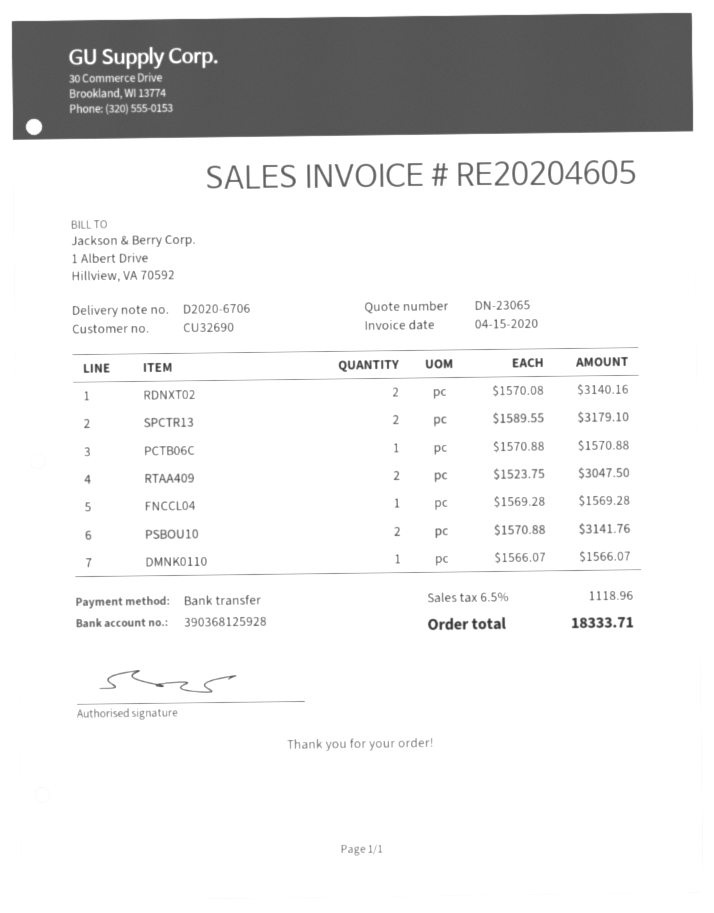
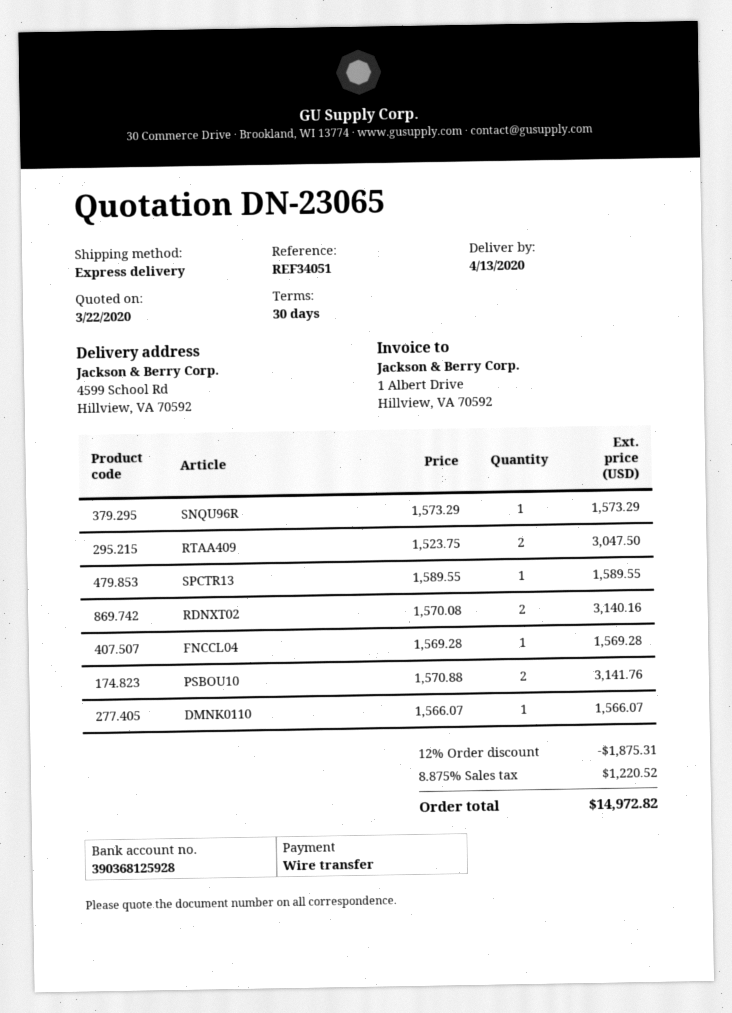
SPCTR13: 2 x 1589.55 = 3179.10 -> 1 x 1589.55 = 1589.55
PCTB06C: 1 x 1570.88 = 1570.88 -> none
SNQU96R: none -> 1 x 1573.29 = 1573.29
discount: none -> 12% = 1875.31
tax: 6.5% = 1118.96 -> 8.875% = 1220.52
total: 18333.71 -> 14972.82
★ ★ ★ ★
→ The problem
Beginning with the line that contains "PCTB06C: 1 x 1570.88 = 1570.88 -> none", return every line to the end of the listing, unchanged, and nothing else.

→ Solution to the problem
PCTB06C: 1 x 1570.88 = 1570.88 -> none
SNQU96R: none -> 1 x 1573.29 = 1573.29
discount: none -> 12% = 1875.31
tax: 6.5% = 1118.96 -> 8.875% = 1220.52
total: 18333.71 -> 14972.82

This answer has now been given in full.